SOURCE MATERIAL —
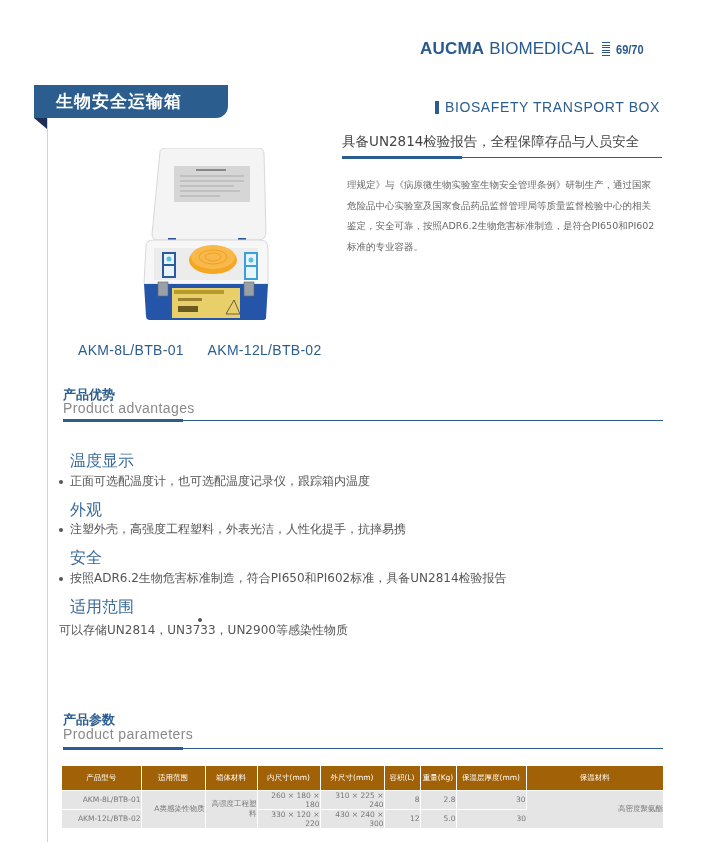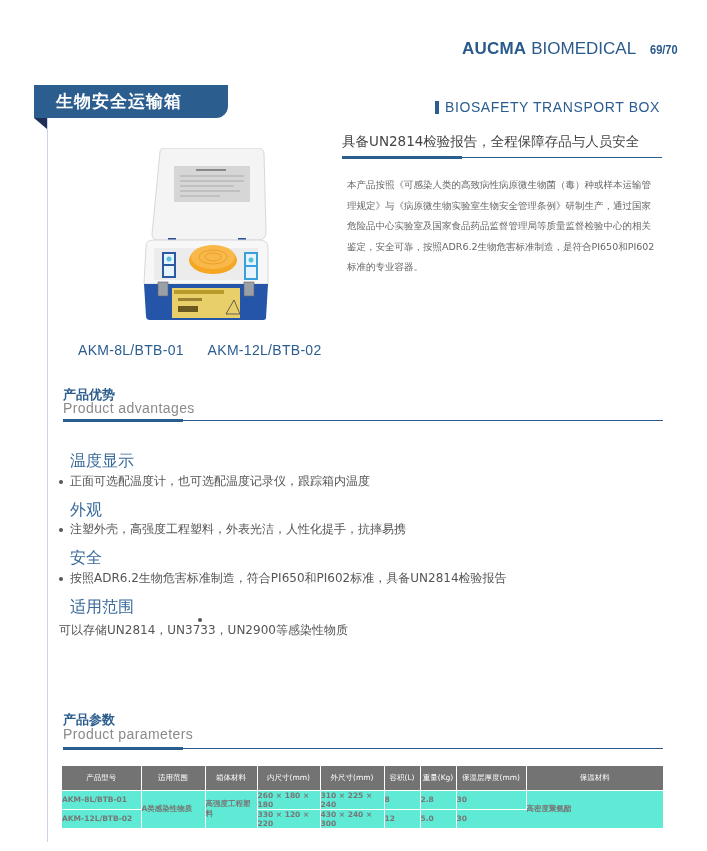--- a/index.html
+++ b/index.html
@@ -7,7 +7,7 @@
   body { position: relative; font-family: "DejaVu Sans", "Liberation Sans", sans-serif; color: #555; }
 
   .brand { position: absolute; top: 38px; left: 420px; width: 260px; height: 22px; display: flex; align-items: center; }
-  .brand-bold { font-family: "Liberation Sans", sans-serif; font-weight: bold; font-size: 17px; color: #2a5a8c; letter-spacing: 0.2px; margin-left: 42px; }
+  .brand-bold { font-family: "Liberation Sans", sans-serif; font-weight: bold; font-size: 17px; color: #2a5a8c; letter-spacing: 0.2px; }
   .brand-light { font-family: "Liberation Sans", sans-serif; font-size: 17px; color: #2a5a8c; margin-left: 5px; }
   .brand-bars { margin-left: 8px; width: 8px; height: 14px; display: flex; flex-direction: column; justify-content: space-between; }
   .brand-bars span { display: block; height: 1px; background: #2a5a8c; }

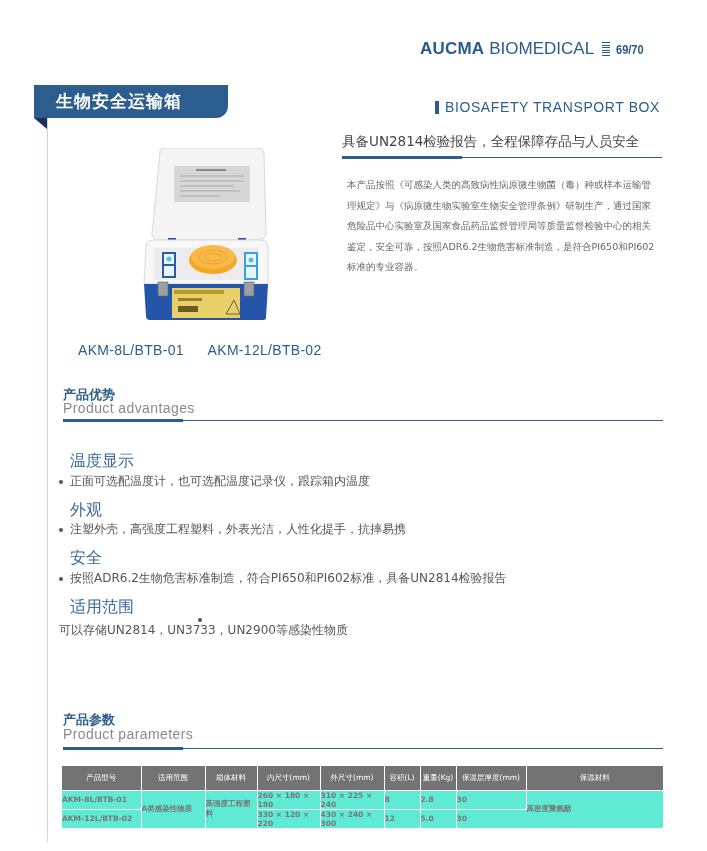--- a/index.html
+++ b/index.html
@@ -82,7 +82,6 @@
 <div class="headline-rule-thick"></div>
 
 <div class="desc">
-  <div>本产品按照《可感染人类的高致病性病原微生物菌（毒）种或样本运输管</div>
   <div>理规定》与《病原微生物实验室生物安全管理条例》研制生产，通过国家</div>
   <div>危险品中心实验室及国家食品药品监督管理局等质量监督检验中心的相关</div>
   <div>鉴定，安全可靠，按照ADR6.2生物危害标准制造，是符合PI650和PI602</div>

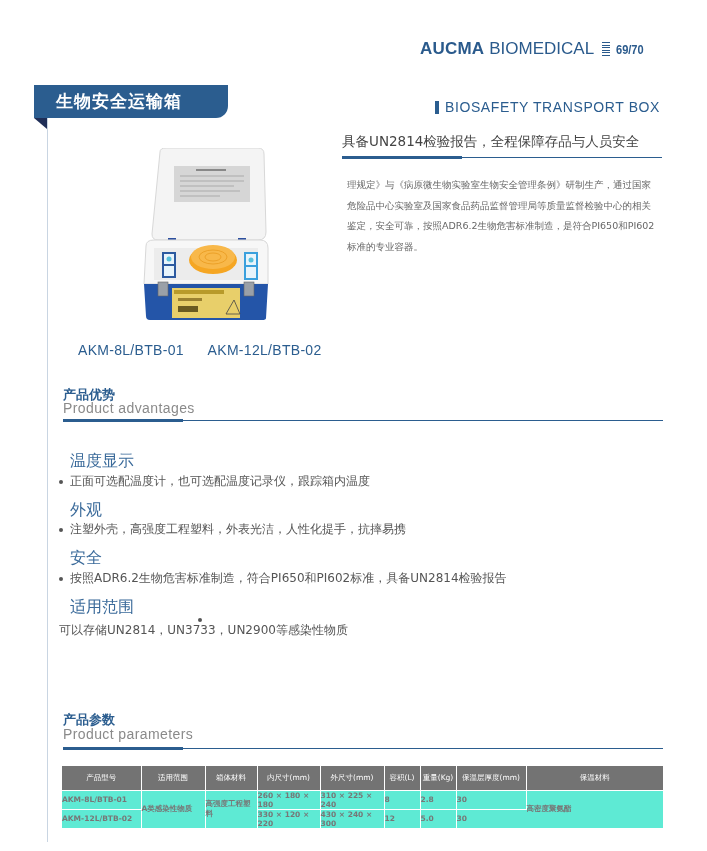--- a/index.html
+++ b/index.html
@@ -43,7 +43,7 @@
   .adv-dot { width: 4px; height: 4px; border-radius: 50%; background: #555; margin-right: 7px; }
 
   table.params { position: absolute; left: 62px; top: 766px; width: 601px; border-collapse: collapse; font-size: 7.5px; color: #777; }
-  table.params th { background: #737373; color: #fff; font-weight: normal; height: 24px; border-right: 1px solid #fff; text-align: center; }
+  table.params th { background: #a16207; color: #fff; font-weight: normal; height: 24px; border-right: 1px solid #fff; text-align: center; }
   table.params th:last-child { border-right: none; }
   table.params td { background: #5eead4; height: 18px; text-align: left; border-right: 1px solid #fff; border-top: 1px solid #fff; font-weight: bold; }
   table.params td:last-child { border-right: none; }

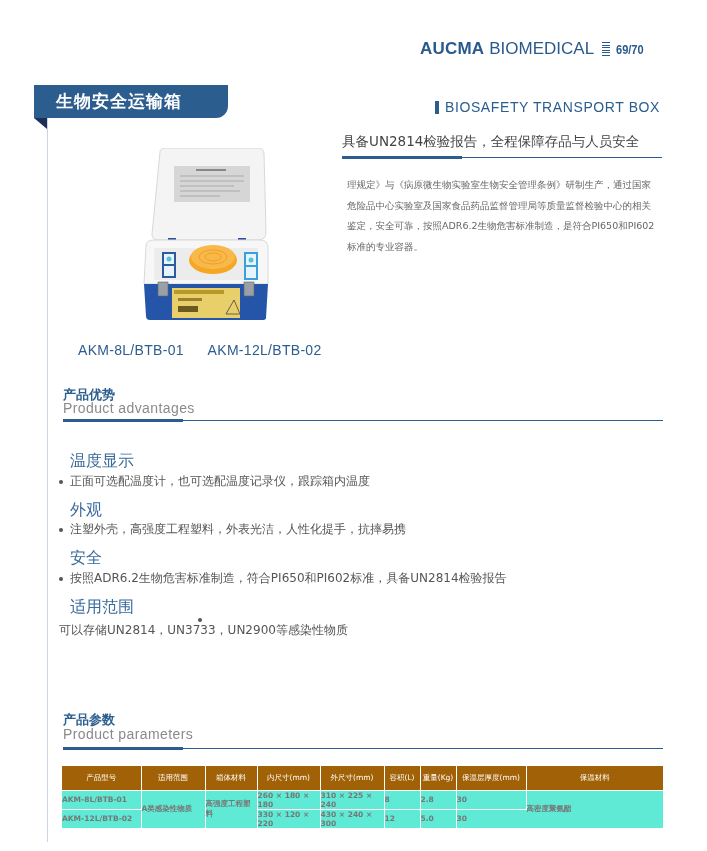--- a/index.html
+++ b/index.html
@@ -45,7 +45,7 @@
   table.params { position: absolute; left: 62px; top: 766px; width: 601px; border-collapse: collapse; font-size: 7.5px; color: #777; }
   table.params th { background: #a16207; color: #fff; font-weight: normal; height: 24px; border-right: 1px solid #fff; text-align: center; }
   table.params th:last-child { border-right: none; }
-  table.params td { background: #5eead4; height: 18px; text-align: left; border-right: 1px solid #fff; border-top: 1px solid #fff; font-weight: bold; }
+  table.params td { background: #e5e5e5; height: 18px; text-align: right; border-right: 1px solid #fff; border-top: 1px solid #fff; }
   table.params td:last-child { border-right: none; }
 </style>
 </head>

TASK STATEMENT — Could you return all of the entries above exactly, without any images?

YOUR SOLUTION —
--- a/index.html
+++ b/index.html
@@ -7,7 +7,7 @@
   body { position: relative; font-family: "DejaVu Sans", "Liberation Sans", sans-serif; color: #555; }
 
   .brand { position: absolute; top: 38px; left: 420px; width: 260px; height: 22px; display: flex; align-items: center; }
-  .brand-bold { font-family: "Liberation Sans", sans-serif; font-weight: bold; font-size: 17px; color: #2a5a8c; letter-spacing: 0.2px; margin-left: 42px; }
+  .brand-bold { font-family: "Liberation Sans", sans-serif; font-weight: bold; font-size: 17px; color: #2a5a8c; letter-spacing: 0.2px; }
   .brand-light { font-family: "Liberation Sans", sans-serif; font-size: 17px; color: #2a5a8c; margin-left: 5px; }
   .brand-bars { margin-left: 8px; width: 8px; height: 14px; display: flex; flex-direction: column; justify-content: space-between; }
   .brand-bars span { display: block; height: 1px; background: #2a5a8c; }

--- a/index.html
+++ b/index.html
@@ -82,7 +82,6 @@
 <div class="headline-rule-thick"></div>
 
 <div class="desc">
-  <div>本产品按照《可感染人类的高致病性病原微生物菌（毒）种或样本运输管</div>
   <div>理规定》与《病原微生物实验室生物安全管理条例》研制生产，通过国家</div>
   <div>危险品中心实验室及国家食品药品监督管理局等质量监督检验中心的相关</div>
   <div>鉴定，安全可靠，按照ADR6.2生物危害标准制造，是符合PI650和PI602</div>

--- a/index.html
+++ b/index.html
@@ -43,7 +43,7 @@
   .adv-dot { width: 4px; height: 4px; border-radius: 50%; background: #555; margin-right: 7px; }
 
   table.params { position: absolute; left: 62px; top: 766px; width: 601px; border-collapse: collapse; font-size: 7.5px; color: #777; }
-  table.params th { background: #737373; color: #fff; font-weight: normal; height: 24px; border-right: 1px solid #fff; text-align: center; }
+  table.params th { background: #a16207; color: #fff; font-weight: normal; height: 24px; border-right: 1px solid #fff; text-align: center; }
   table.params th:last-child { border-right: none; }
   table.params td { background: #5eead4; height: 18px; text-align: left; border-right: 1px solid #fff; border-top: 1px solid #fff; font-weight: bold; }
   table.params td:last-child { border-right: none; }

--- a/index.html
+++ b/index.html
@@ -45,7 +45,7 @@
   table.params { position: absolute; left: 62px; top: 766px; width: 601px; border-collapse: collapse; font-size: 7.5px; color: #777; }
   table.params th { background: #a16207; color: #fff; font-weight: normal; height: 24px; border-right: 1px solid #fff; text-align: center; }
   table.params th:last-child { border-right: none; }
-  table.params td { background: #5eead4; height: 18px; text-align: left; border-right: 1px solid #fff; border-top: 1px solid #fff; font-weight: bold; }
+  table.params td { background: #e5e5e5; height: 18px; text-align: right; border-right: 1px solid #fff; border-top: 1px solid #fff; }
   table.params td:last-child { border-right: none; }
 </style>
 </head>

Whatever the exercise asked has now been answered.